Патриций был поражён её появлением, но быстро овладел собой.

— Прекрасная богиня, — сказал он с улыбкой, — закон написан людьми и для людей. А людям свойственно ошибаться… и договариваться.

Фемида смотрела в его наглые глаза и впервые почувствовала, что её зрение, всегда различавшее правду, начинает подводить. Слова обвиняемого и свидетелей путались, становясь неразличимыми.

Это было не просто помутнение. Это было физическое страдание. Липкий, удушливый туман лжи, исходящий от свидетелей, застилал её взор. Блеск золота, перешедшего из рук в руки, оставлял в её восприятии холодные, грязные пятна. Наглые речи патриция и его защитников не просто звучали — они царапали саму ткань мироздания, внося в неё диссонанс.

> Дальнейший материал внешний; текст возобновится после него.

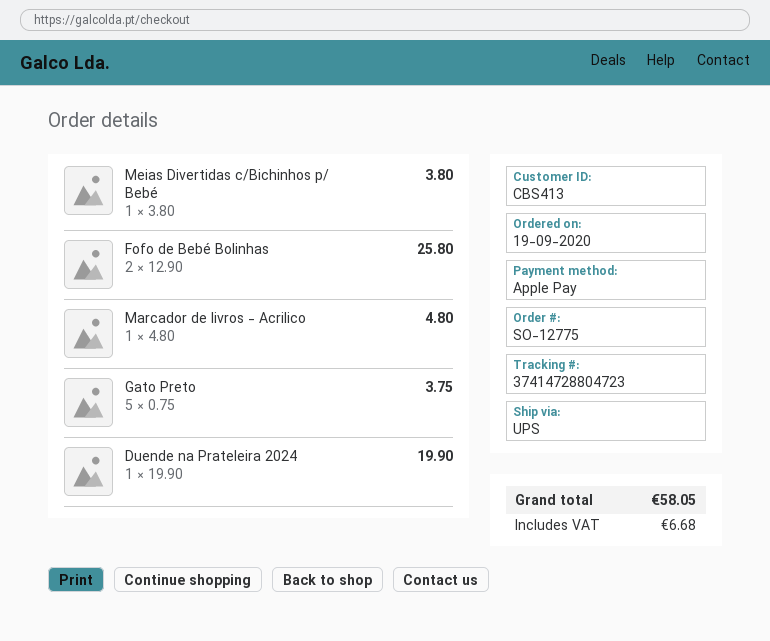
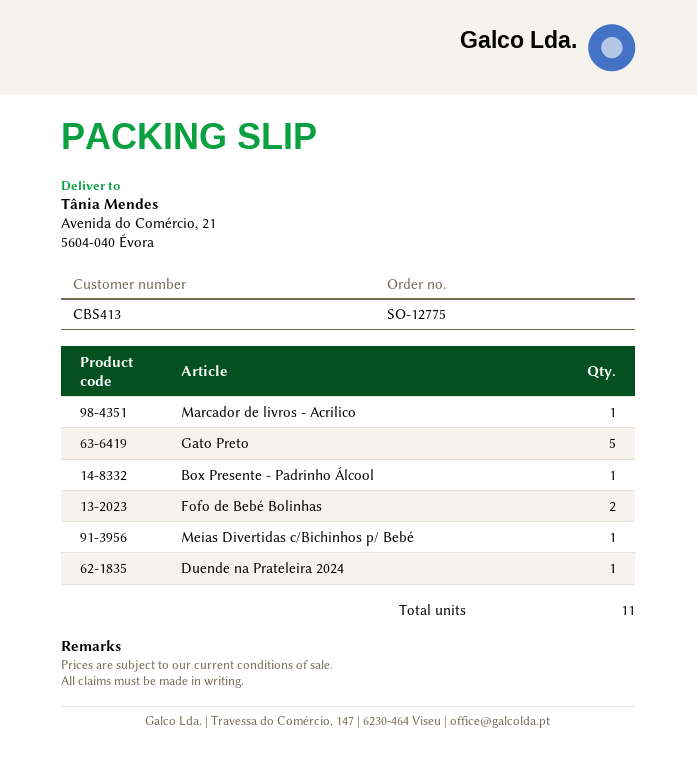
Box Presente - Padrinho Álcool: none -> 1

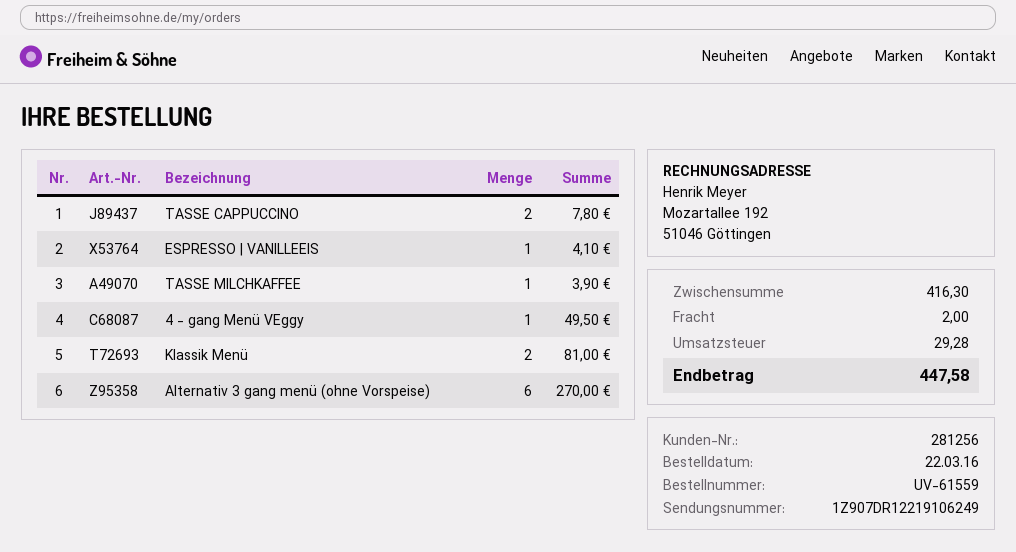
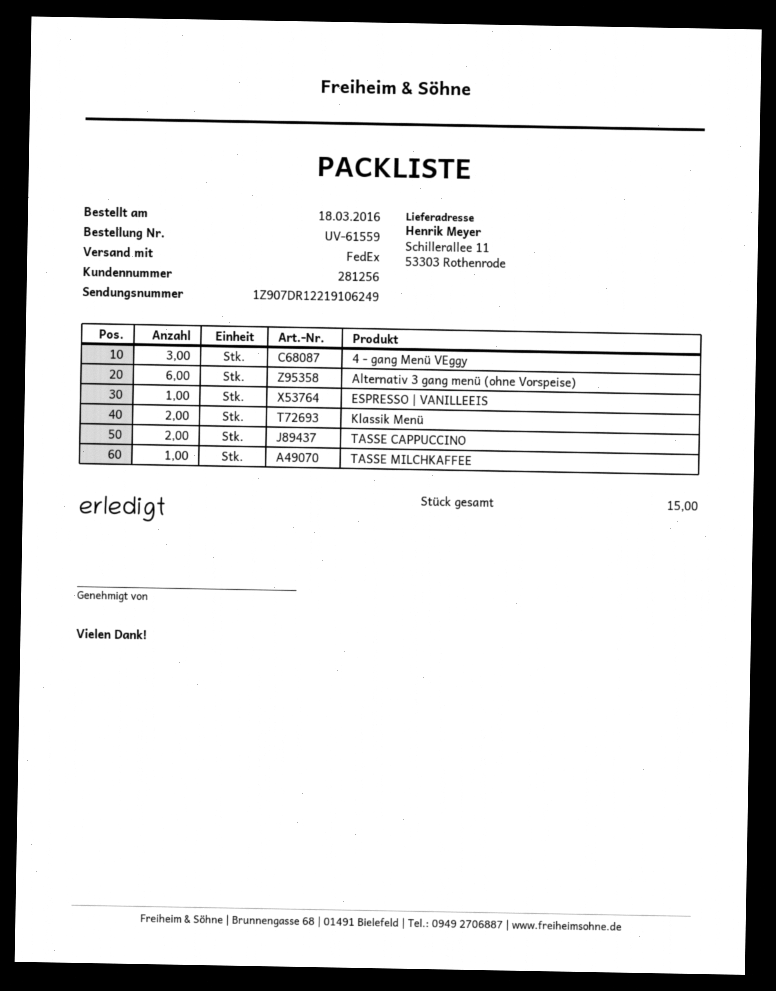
order date: 2016-03-22 -> 2016-03-18
4 - gang Menü VEggy: 1 -> 3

Она пыталась сфокусироваться на лице судьи, но видела лишь маску, за которой скрывались страх перед могущественным патрицием и желание получить свою долю богатства. Богиня пыталась уловить истину в словах, но они извивались, как угри в мутной воде, меняя смысл и форму. Правда и ложь больше не были чёрным и белым. Всё смешалось в отвратительную серую массу, где доводы силы, денег и изворотливости казались весомее простой, но беззащитной истины.

Впервые в вечности её дар — видеть суть вещей — обернулся против неё, показывая чудовищное уродство, которое она была не в силах исправить.

Душа богини, сотканная из чистейшей справедливости, страдала. Каждый неправедный приговор, каждая слеза невинно осуждённого, отзывались в ней нестерпимой болью. Она пыталась вмешаться. Её голос гремел, обличая лжецов, но люди научились не слышать её или искажать слова в свою пользу. Присутствие богини, некогда бывшее залогом порядка, теперь лишь подчёркивало глубину человеческого падения.

После особенно гнусного процесса, где невинного отправили на казнь, а истинный преступник, ухмыляясь, праздновал победу, Фемида поняла, что больше не может. Её ясный взор, некогда дар, стал проклятием. Видеть всю эту мерзость, всю эту грязь, подлость и лицемерие, и быть бессильной что-либо изменить, это было пыткой.

С горечью, разрывающей её изнутри, она взяла кусок ткани. Это был не шёлк, не парча. Простой, грубый материал, символ той пелены, которой люди сами застилали себе глаза, чтобы не видеть правды. С тяжёлым вздохом, в котором слышались рыдания всех обманутых и преданных, Фемида завязала себе глаза.

Она покинула города и судилища, поднявшись на уединённую, продуваемую всеми ветрами вершину горы, откуда когда-то, в юности мира, любила смотреть на рождающийся порядок. Прежде чем надеть повязку, она бросила прощальный взгляд на мир. Но она видела уже не леса и реки, а калейдоскоп человеческой низости: судью, пересчитывающего монеты; лжесвидетеля, пирующего на деньги, полученные за ложь; лицо невинного, искажённое предсмертной мукой. Последним, что она позволила себе увидеть, было воспоминание — яркая, чистая картина из золотого века, где двое детей честно делили найденный на берегу перламутр.

Затем она крепко, без колебаний, затянула узел на затылке. Тьма, что окутала её, была абсолютной. Но в этой тьме звуки стали оглушительно громкими. Она слышала, как бьётся сердце мира, и в его ритме теперь навсегда поселился скрежет несправедливости.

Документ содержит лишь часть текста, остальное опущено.